La reingeniería implica un gran cambio pero los resultados no son inmediatos. Según Hammer, "no se hace de un día para el otro, algunos resultados se obtienen rápidamente, en pocos meses, pero para diseminarlos en toda la compañía se puede tardar años, especialmente en una gran empresa". Consultado sobre la propuesta que levantó polvareda entre los economistas argentinos, el consultor fue al grano: -El economista Ricardo López Murphy sugirió hace poco bajar los sueldos de los empleados públicos y privados en un 10% para ayudar al país a salir de la crisis.

¿Qué opina de este tipo de medidas?

-(Despliega una ancha sonrisa) Trato de no discutir nunca con los economistas. Pero en mi opinión, para competir, la mejor manera de eliminar costos no es recortar salarios, sino eliminar el trabajo innecesario. La mayoría de las compañías que conozco gastan enormes cantidades de dinero en actividades no productivas.
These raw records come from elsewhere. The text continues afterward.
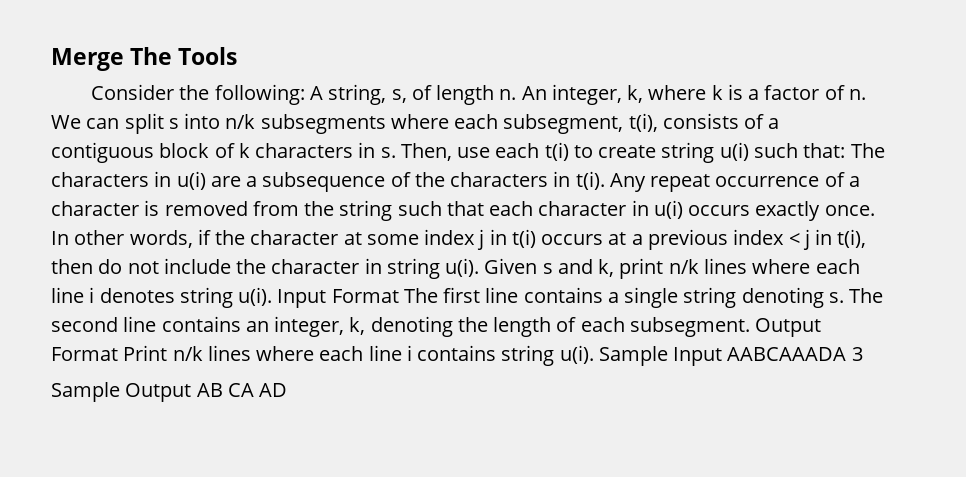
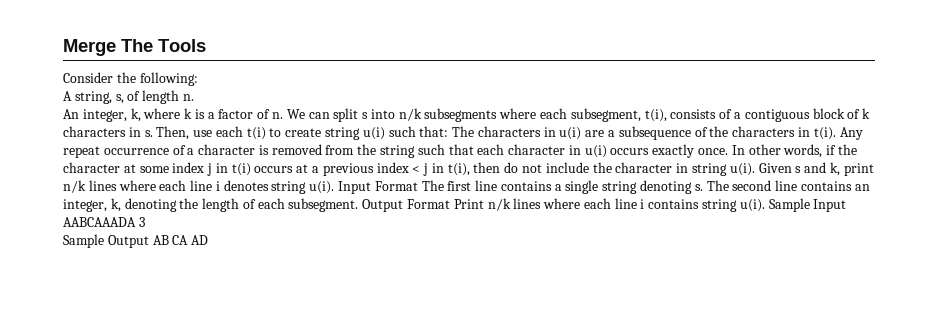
- Consider the following: A string, s, of length n. An integer, k, where k is a factor of n.
+ Consider the following:
+ A string, s, of length n.
+ An integer, k, where k is a factor of n.

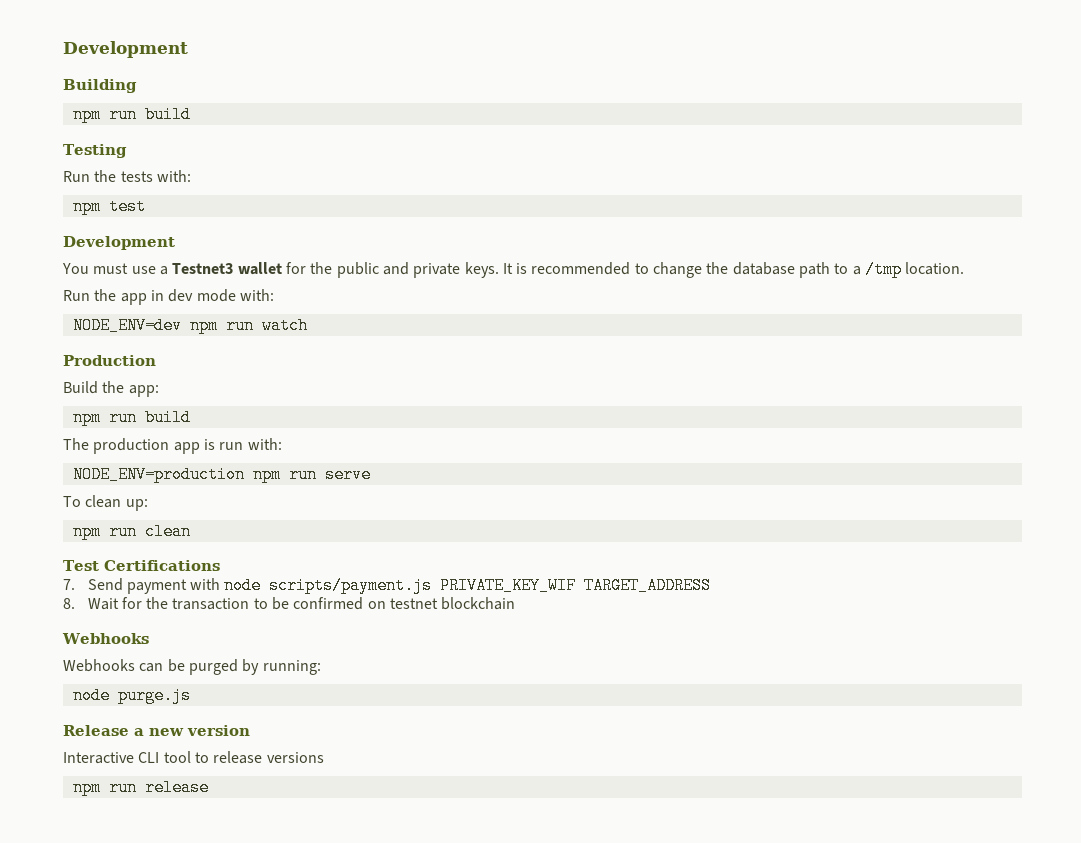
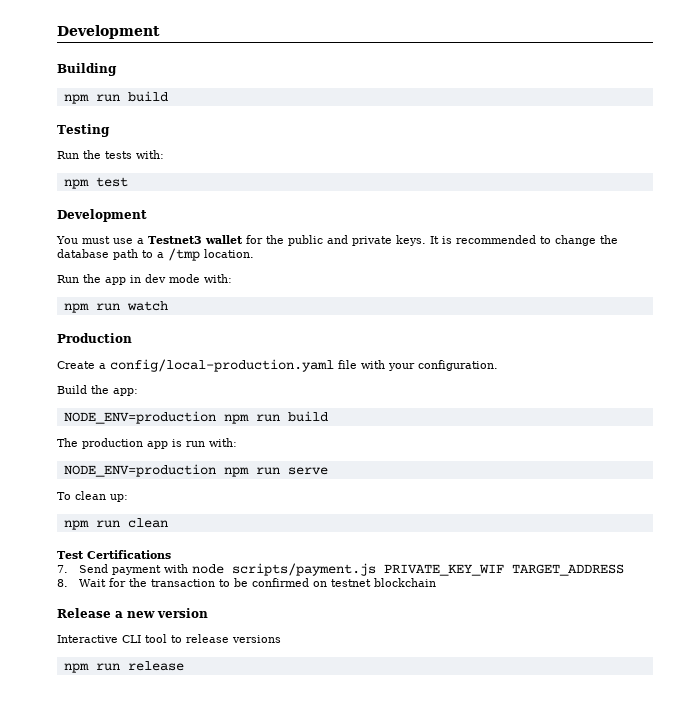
- NODE_ENV=dev npm run watch
+ npm run watch
+ Create a config/local-production.yaml file with your configuration.
  Build the app:
- npm run build
+ NODE_ENV=production npm run build
  8. Wait for the transaction to be confirmed on testnet blockchain
- Webhooks
- Webhooks can be purged by running:
- node purge.js

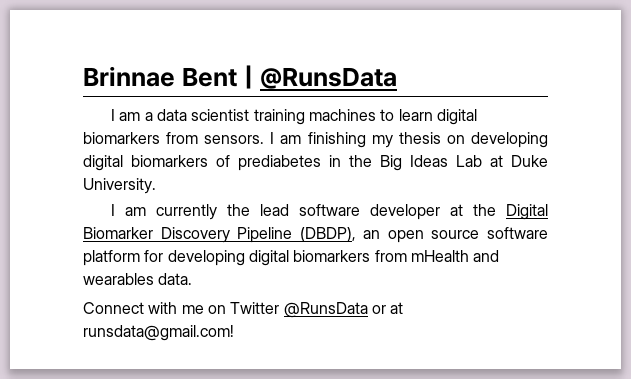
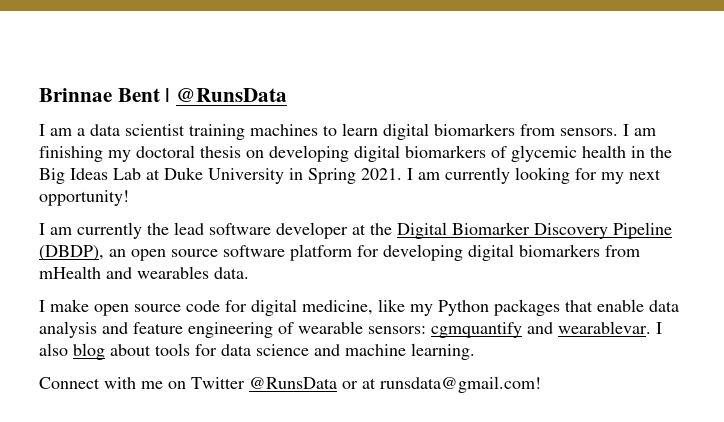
- I am finishing my thesis on developing digital biomarkers of prediabetes in the Big Ideas Lab at Duke University.
+ I am finishing my doctoral thesis on developing digital biomarkers of glycemic health in the Big Ideas Lab at Duke University in Spring 2021. I am currently looking for my next opportunity!
+ I make open source code for digital medicine, like my Python packages that enable data analysis and feature engineering of wearable sensors: cgmquantify and wearablevar. I also blog about tools for data science and machine learning.

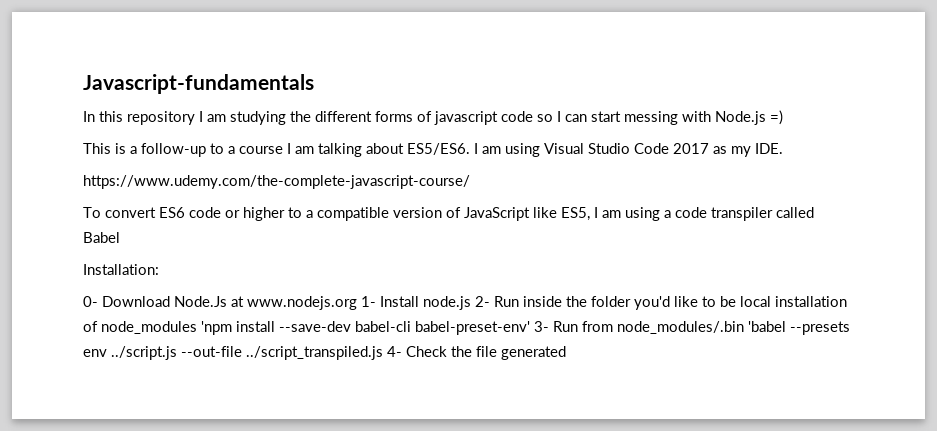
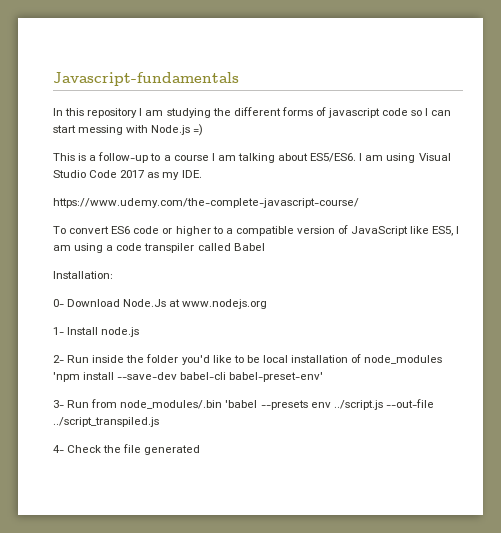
- 0- Download Node.Js at www.nodejs.org 1- Install node.js 2- Run inside the folder you'd like to be local installation of node_modules 'npm install --save-dev babel-cli babel-preset-env' 3- Run from node_modules/.bin 'babel --presets env ../script.js --out-file ../script_transpiled.js 4- Check the file generated
+ 0- Download Node.Js at www.nodejs.org
+ 1- Install node.js
+ 2- Run inside the folder you'd like to be local installation of node_modules 'npm install --save-dev babel-cli babel-preset-env'
+ 3- Run from node_modules/.bin 'babel --presets env ../script.js --out-file ../script_transpiled.js
+ 4- Check the file generated

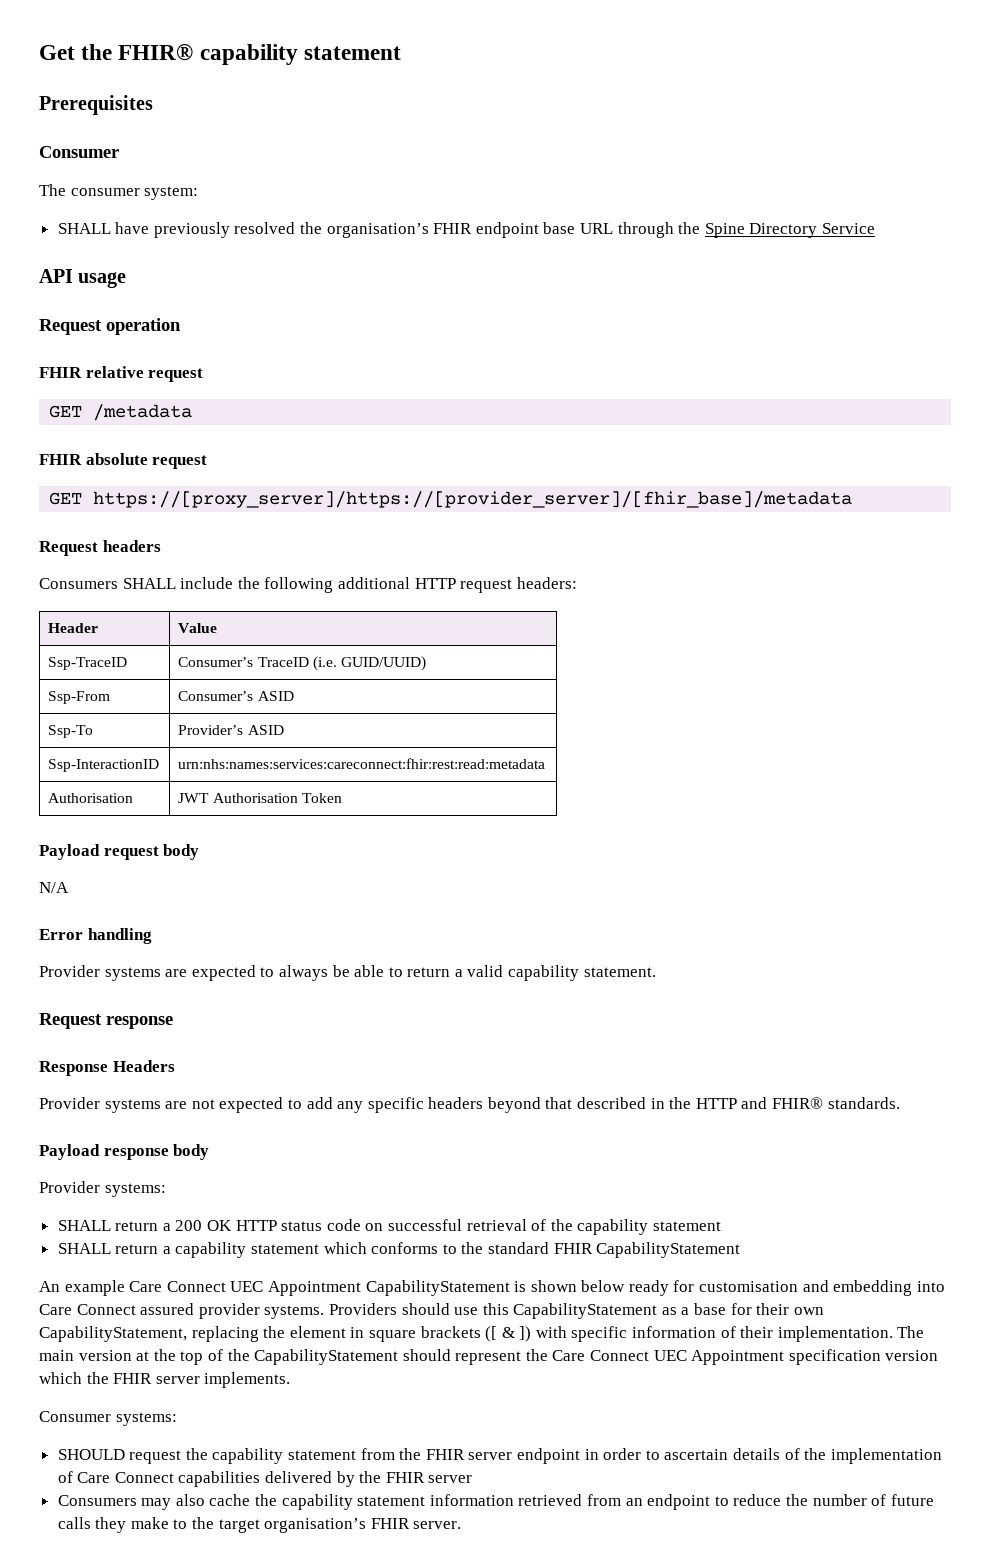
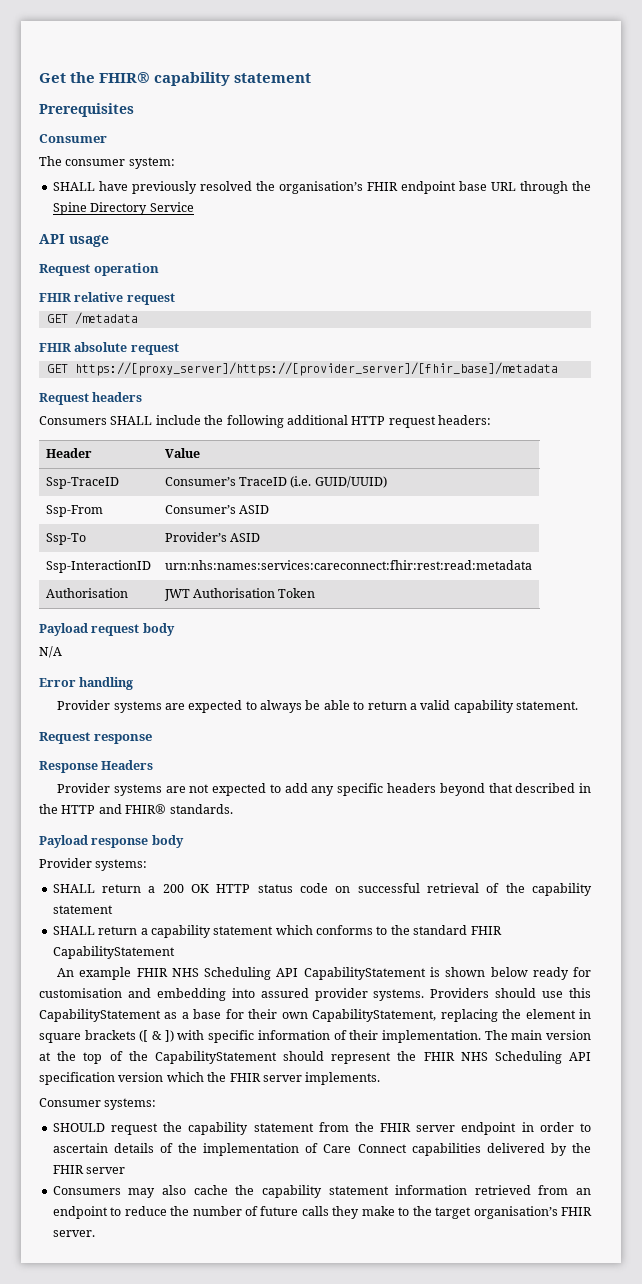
- An example Care Connect UEC Appointment CapabilityStatement is shown below ready for customisation and embedding into Care Connect assured provider systems.
+ An example FHIR NHS Scheduling API CapabilityStatement is shown below ready for customisation and embedding into assured provider systems.
- The main version at the top of the CapabilityStatement should represent the Care Connect UEC Appointment specification version which the FHIR server implements.
+ The main version at the top of the CapabilityStatement should represent the FHIR NHS Scheduling API specification version which the FHIR server implements.

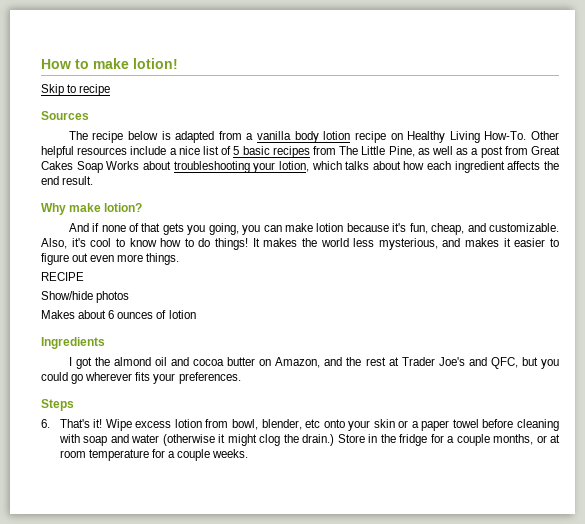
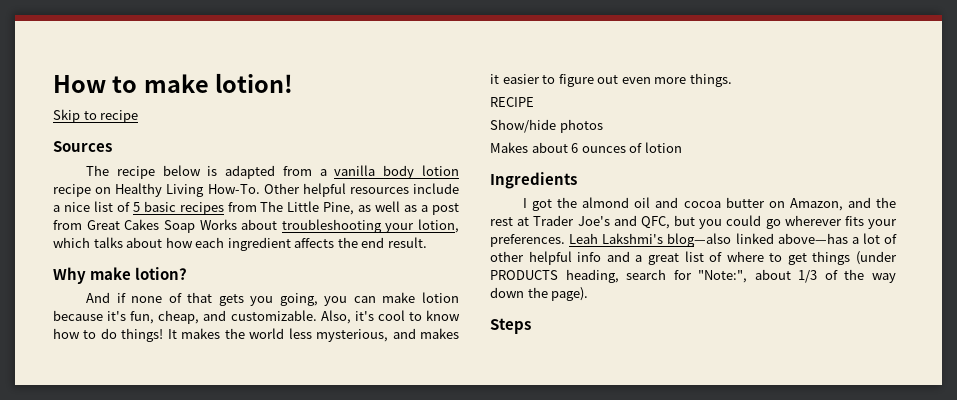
- I got the almond oil and cocoa butter on Amazon, and the rest at Trader Joe's and QFC, but you could go wherever fits your preferences.
+ I got the almond oil and cocoa butter on Amazon, and the rest at Trader Joe's and QFC, but you could go wherever fits your preferences. Leah Lakshmi's blog—also linked above—has a lot of other helpful info and a great list of where to get things (under PRODUCTS heading, search for "Note:", about 1/3 of the way down the page).
  Steps
- 6. That's it! Wipe excess lotion from bowl, blender, etc onto your skin or a paper towel before cleaning with soap and water (otherwise it might clog the drain.) Store in the fridge for a couple months, or at room temperature for a couple weeks.

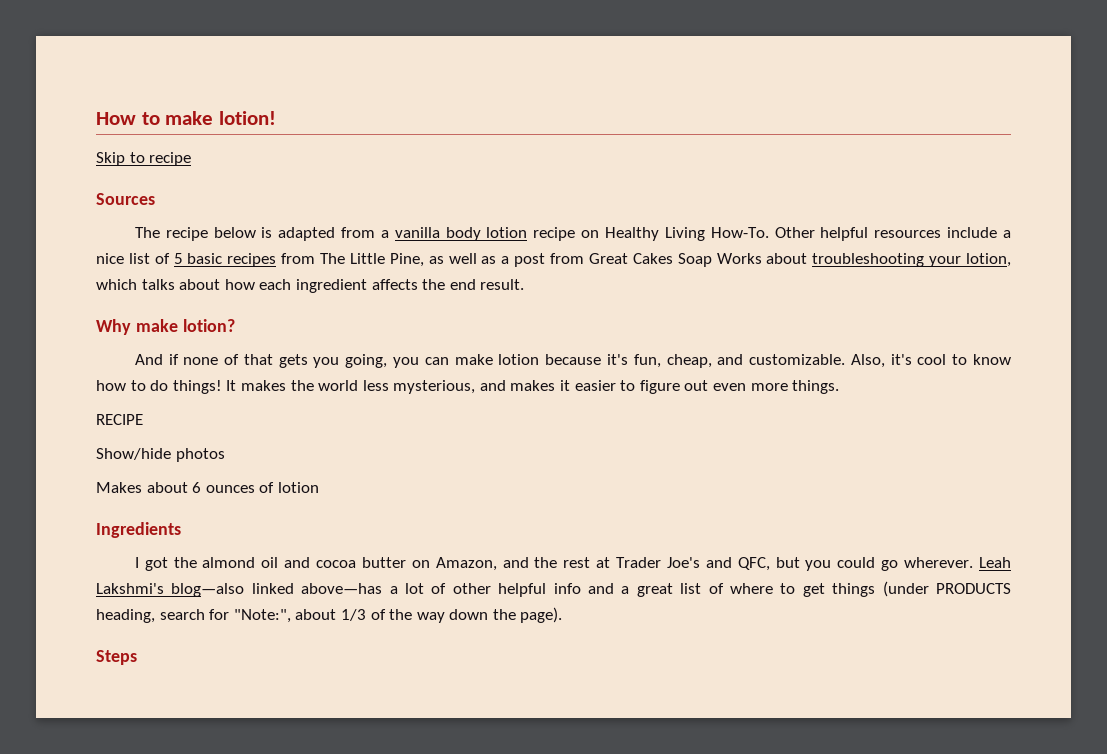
- I got the almond oil and cocoa butter on Amazon, and the rest at Trader Joe's and QFC, but you could go wherever fits your preferences.
+ I got the almond oil and cocoa butter on Amazon, and the rest at Trader Joe's and QFC, but you could go wherever.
Se debe encontrar esas actividades y eliminarlas, así la compañía será mucho más productiva sin reducir salarios. También hay grandes oportunidades de ahorro en la reducción de niveles de inventario, en implementar técnicas de compra. Es muy fácil cortar costos entre el 1 y el 5% fácilmente. Hay muchas oportunidades para explorar antes de comenzar a cortar salarios.

-¿Tiene alguna recomendación para las empresas argentinas?

-Yo les haría sólo una recomendación: el mercado que deben buscar no es la Argentina ni el Mercosur ni América latina. El mercado debe ser el mundo. Hoy ya no existe el mercado local, y a menos que las empresas compitan en el escenario mundial, no tendrán futuro. Las fuerzas de la competitividad global están aquí y no cambiarán. Creo que la Argentina tiene un enorme potencial, con grandes recursos naturales y humanos. Si se reúnen esos recursos, el país puede transformarse en un jugador mundial.

-Si el país tiene todos estos recursos, ¿por qué no está ahora entre los jugadores mundiales?

-Como en otros países que tienen las mismas capacidades que el suyo y no las han utilizado completamente, creo que se trata de una cuestión de prioridades: qué cosas son más importantes para la gente y los líderes de cada país. Si la política interna es la mayor prioridad de un país, es difícil que la competitividad internacional encuentre su lugar. Esa es la forma más delicada en la que puedo responderle (risas).